(Beginning of Recorded information)
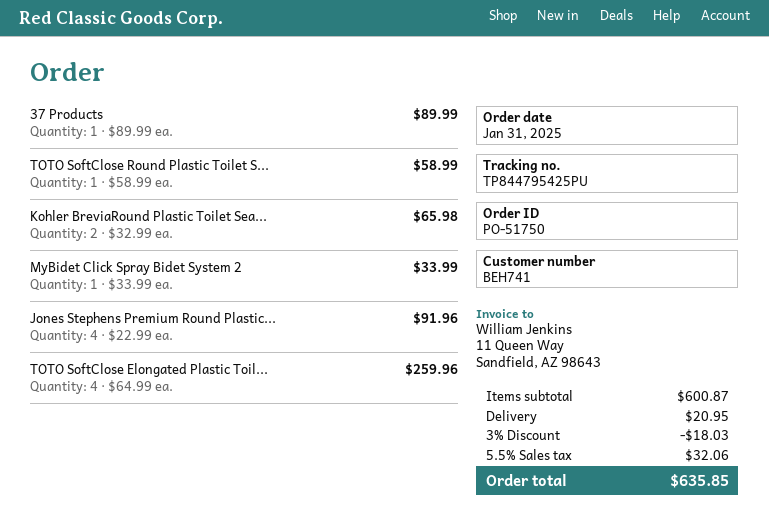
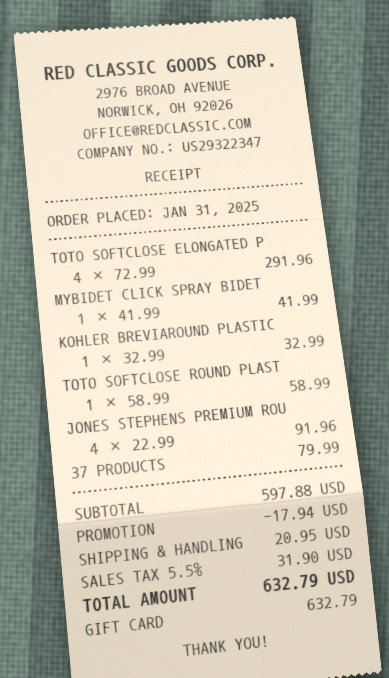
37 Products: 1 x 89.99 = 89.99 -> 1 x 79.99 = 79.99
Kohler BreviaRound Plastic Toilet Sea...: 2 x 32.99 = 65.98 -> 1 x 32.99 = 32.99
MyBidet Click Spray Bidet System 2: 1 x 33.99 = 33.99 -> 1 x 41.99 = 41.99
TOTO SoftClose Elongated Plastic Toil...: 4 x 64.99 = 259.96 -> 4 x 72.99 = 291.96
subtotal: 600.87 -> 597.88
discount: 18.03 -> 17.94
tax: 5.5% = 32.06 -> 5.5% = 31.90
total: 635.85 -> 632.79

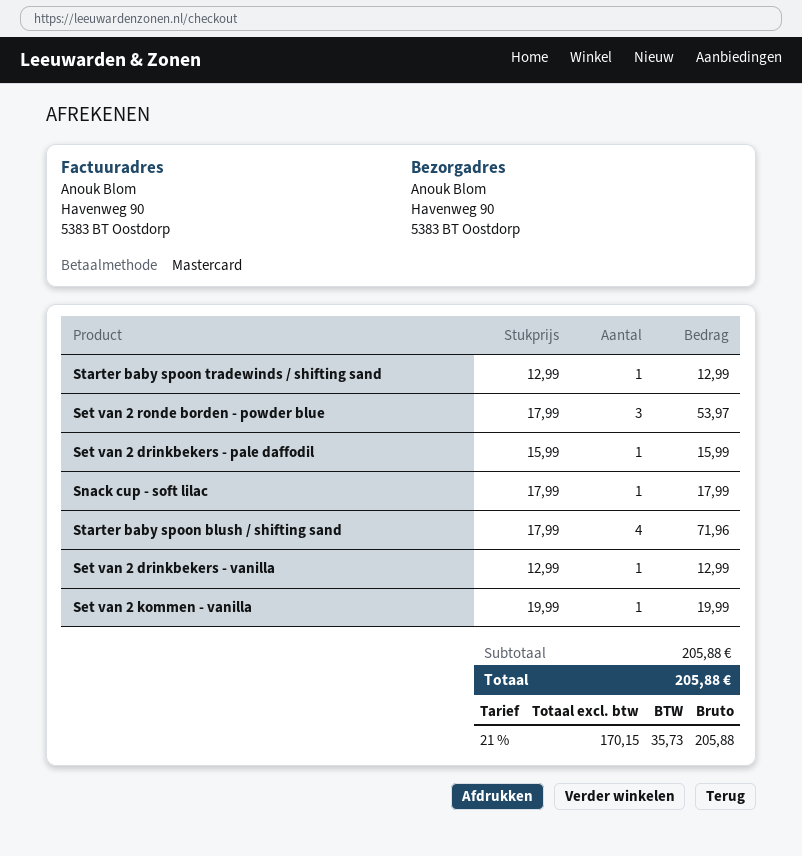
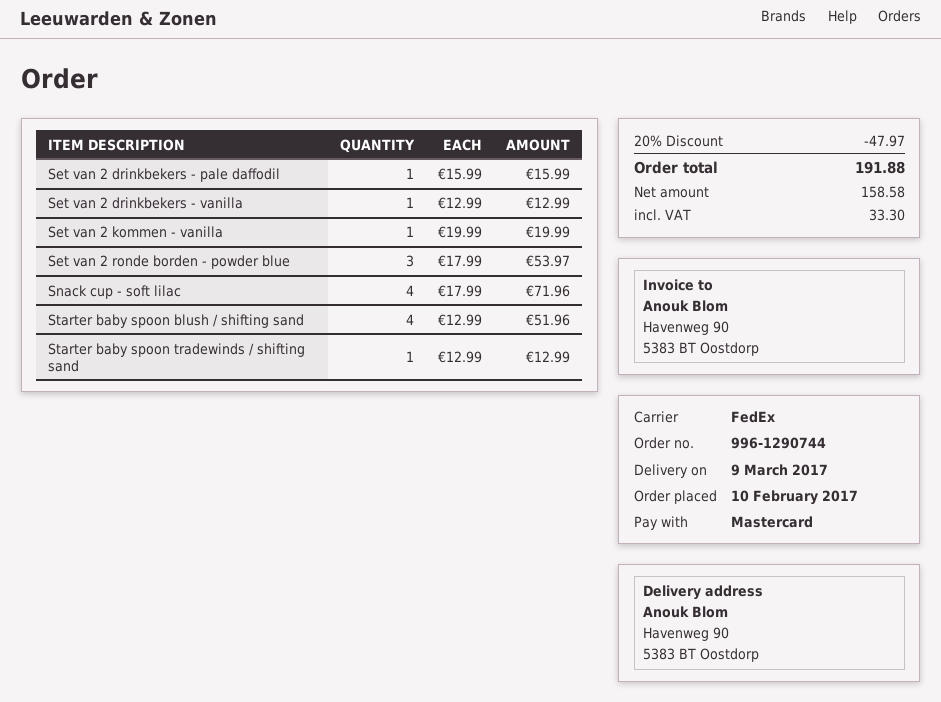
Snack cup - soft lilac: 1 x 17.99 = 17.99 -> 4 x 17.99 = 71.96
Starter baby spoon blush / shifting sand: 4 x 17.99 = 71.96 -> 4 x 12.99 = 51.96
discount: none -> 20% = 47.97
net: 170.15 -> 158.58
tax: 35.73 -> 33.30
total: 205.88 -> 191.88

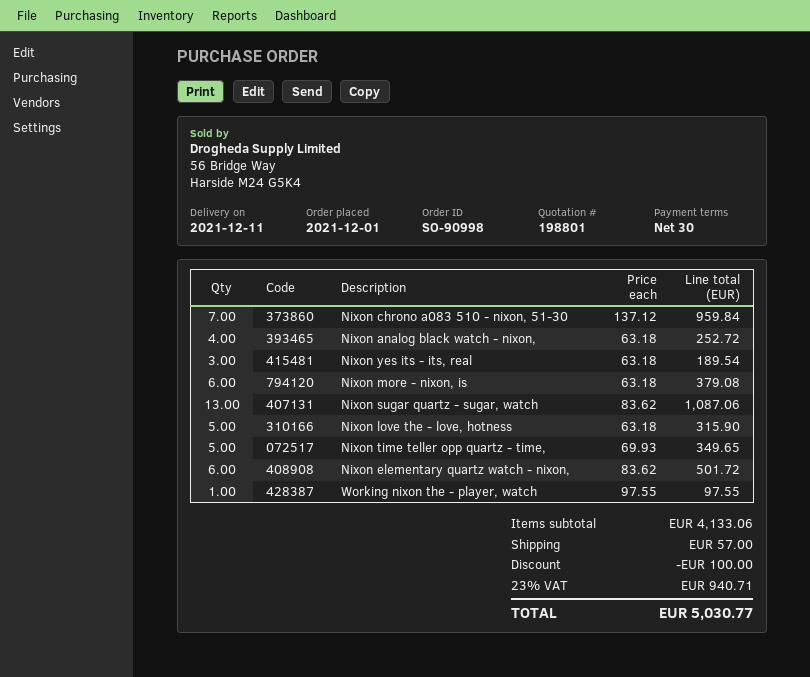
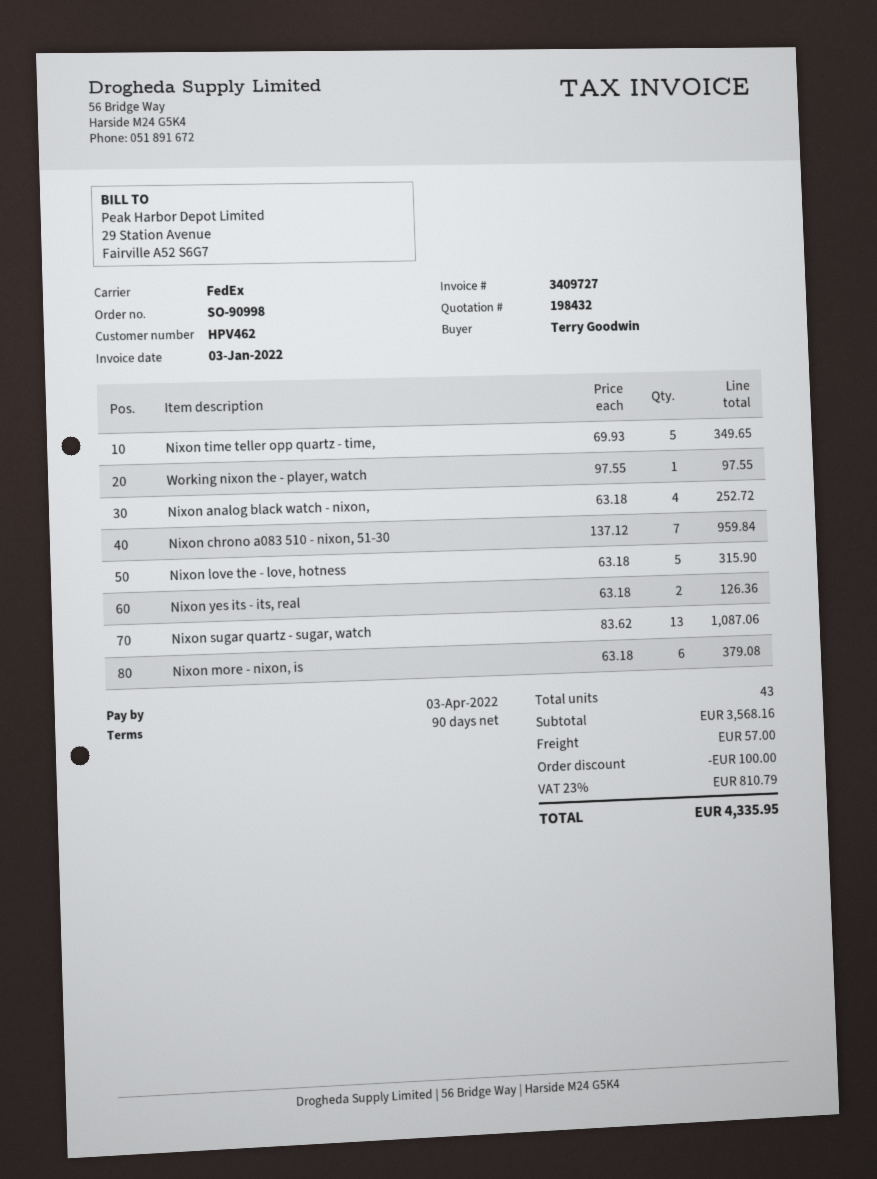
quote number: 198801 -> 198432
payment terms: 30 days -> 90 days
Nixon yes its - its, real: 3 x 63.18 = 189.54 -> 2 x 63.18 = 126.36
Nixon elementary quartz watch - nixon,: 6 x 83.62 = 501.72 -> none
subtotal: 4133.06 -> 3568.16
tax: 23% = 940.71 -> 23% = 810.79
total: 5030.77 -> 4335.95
(End of Recorded information)
(Beginning of Recorded information)
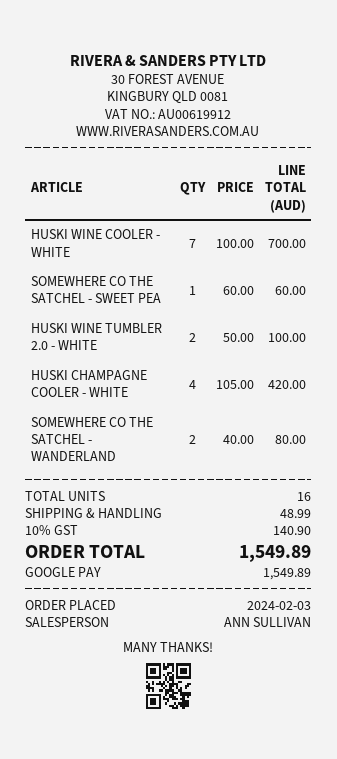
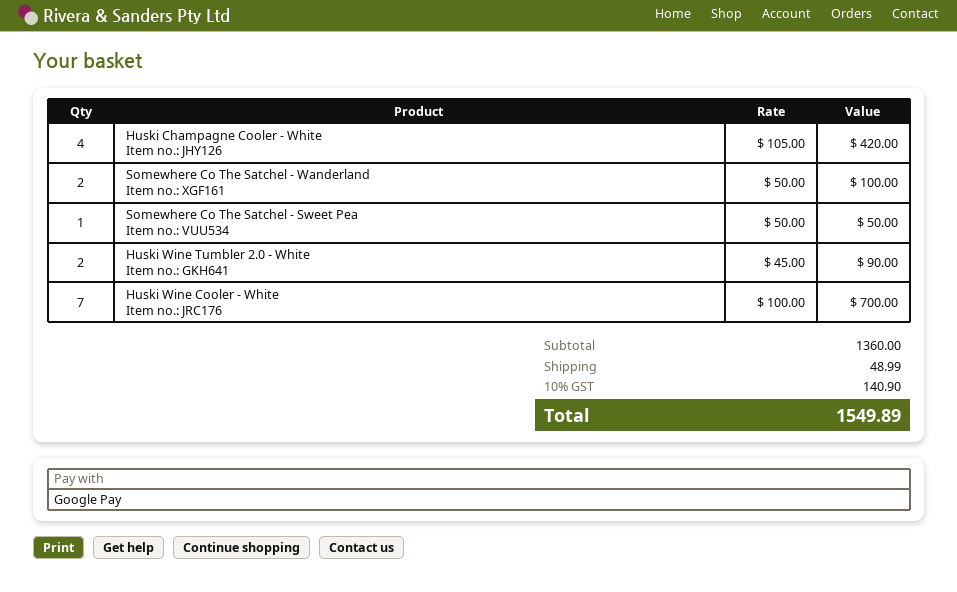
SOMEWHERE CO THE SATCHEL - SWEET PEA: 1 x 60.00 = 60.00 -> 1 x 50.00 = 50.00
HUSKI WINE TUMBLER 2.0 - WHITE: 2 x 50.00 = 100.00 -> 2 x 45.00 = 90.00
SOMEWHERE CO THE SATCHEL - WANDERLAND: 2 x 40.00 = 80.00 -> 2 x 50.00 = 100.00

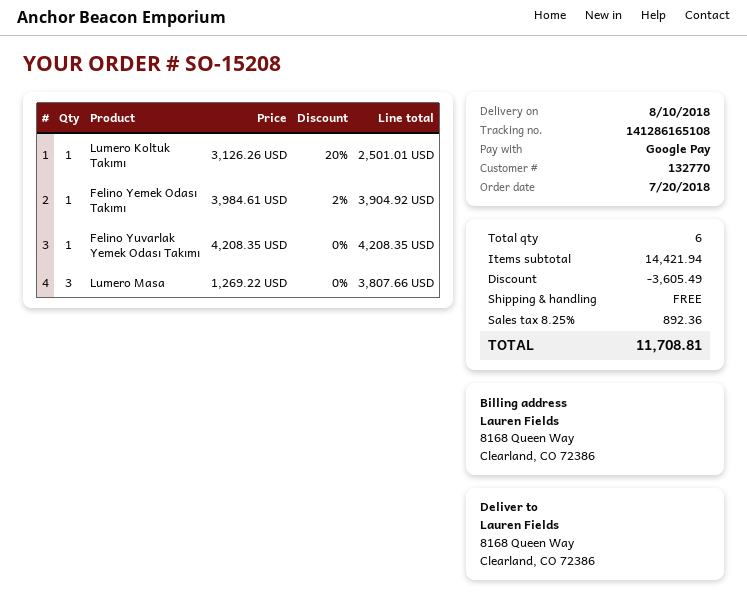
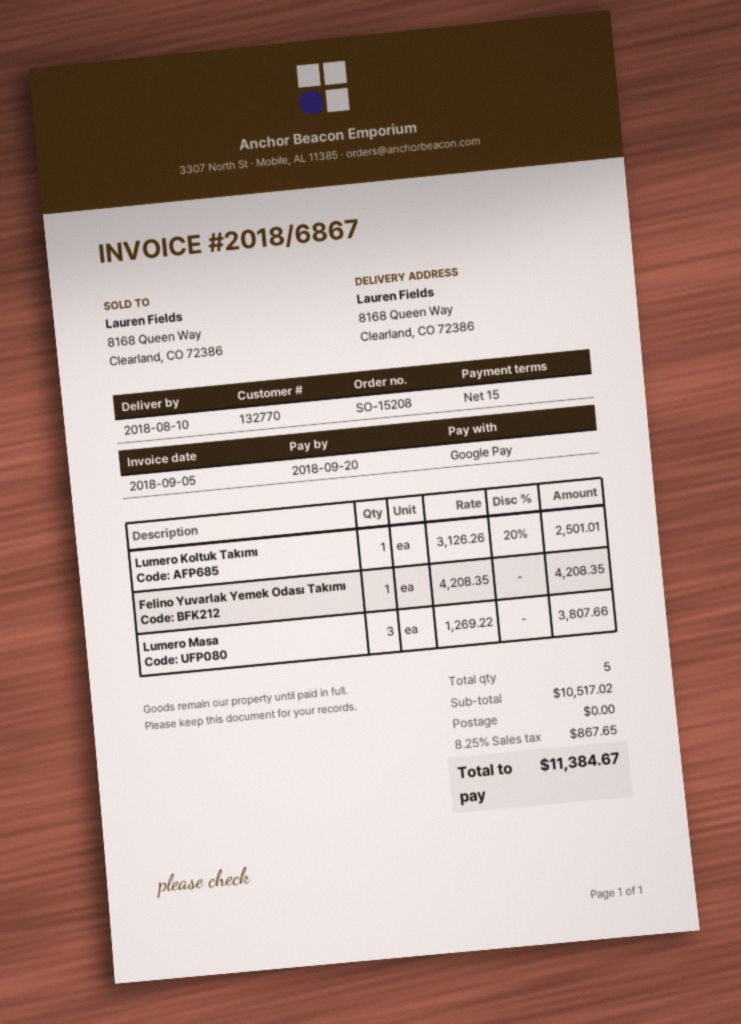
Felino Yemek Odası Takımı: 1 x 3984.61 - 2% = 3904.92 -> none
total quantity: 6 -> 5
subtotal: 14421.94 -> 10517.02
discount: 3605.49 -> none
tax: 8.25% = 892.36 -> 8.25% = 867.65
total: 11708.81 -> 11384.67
(End of Recorded information)
(Beginning of Recorded information)
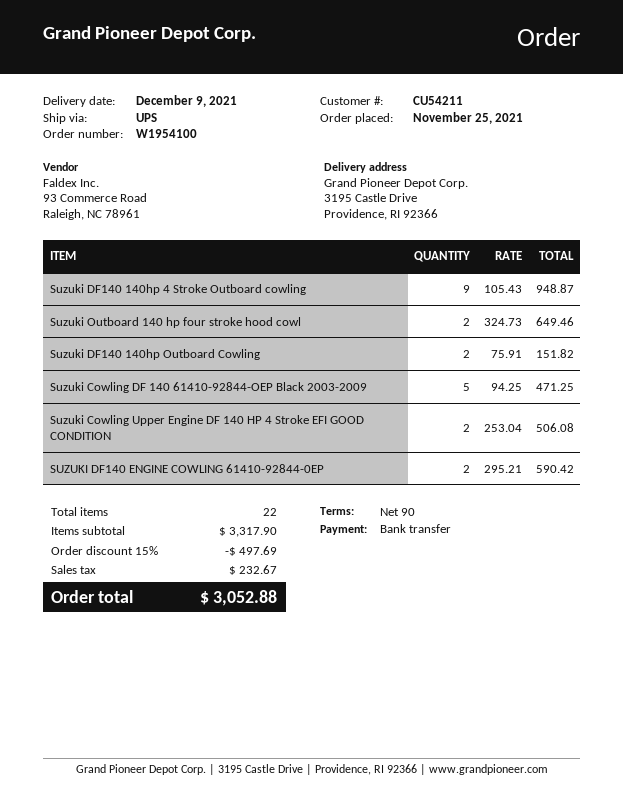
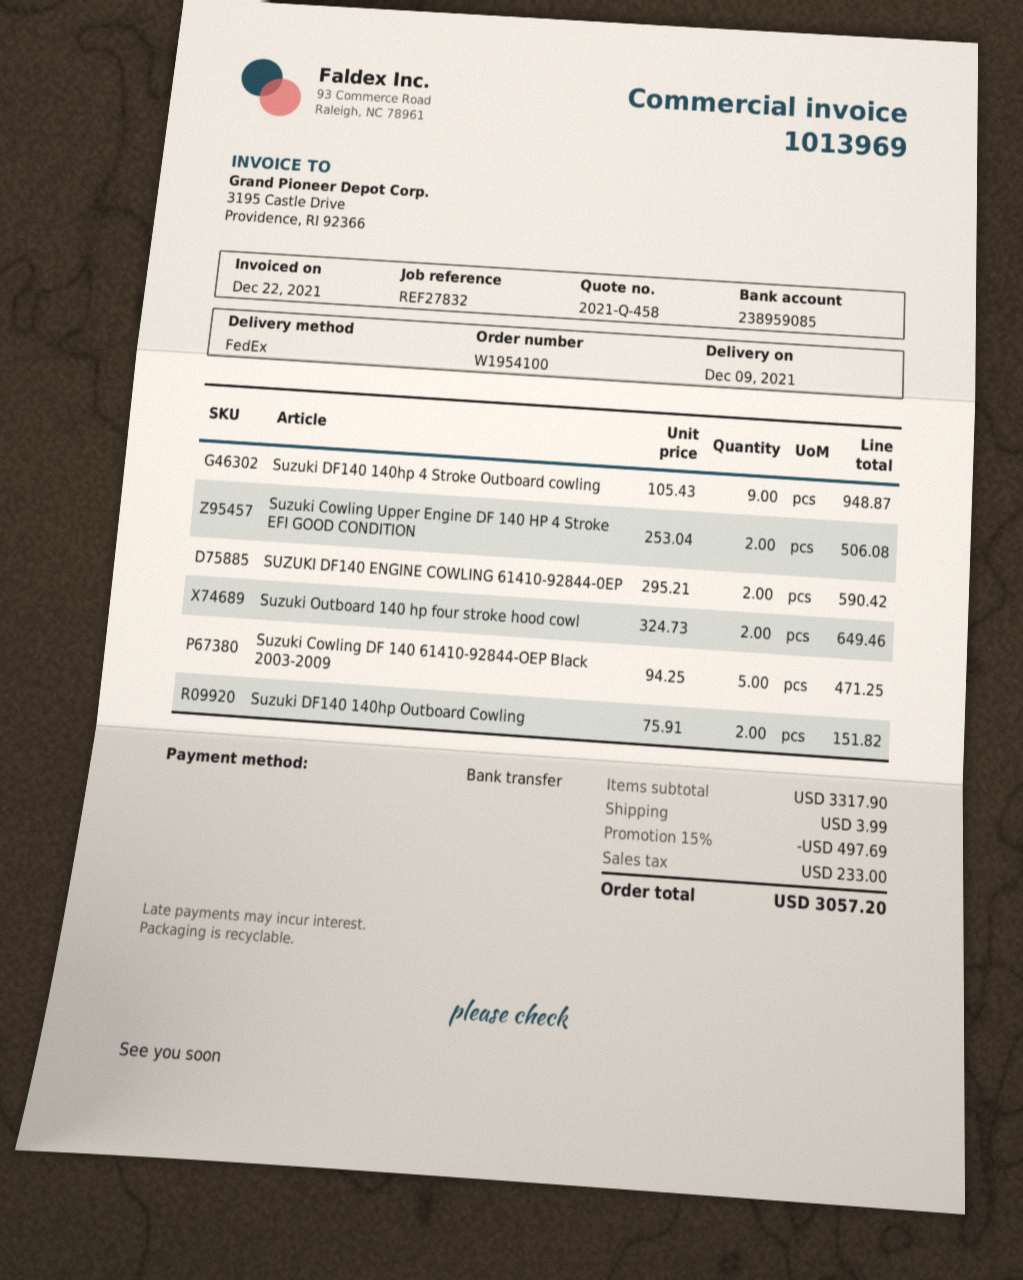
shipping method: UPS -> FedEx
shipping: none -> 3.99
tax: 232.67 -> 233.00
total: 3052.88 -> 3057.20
(End of Recorded information)
Activity: Everything in the material above from the line that has "37 Products: 1" through the line that has "total: 635.85 -> 632.79" must be duplicated exactly, with no other lines given.

Problem solution:
37 Products: 1 x 89.99 = 89.99 -> 1 x 79.99 = 79.99
Kohler BreviaRound Plastic Toilet Sea...: 2 x 32.99 = 65.98 -> 1 x 32.99 = 32.99
MyBidet Click Spray Bidet System 2: 1 x 33.99 = 33.99 -> 1 x 41.99 = 41.99
TOTO SoftClose Elongated Plastic Toil...: 4 x 64.99 = 259.96 -> 4 x 72.99 = 291.96
subtotal: 600.87 -> 597.88
discount: 18.03 -> 17.94
tax: 5.5% = 32.06 -> 5.5% = 31.90
total: 635.85 -> 632.79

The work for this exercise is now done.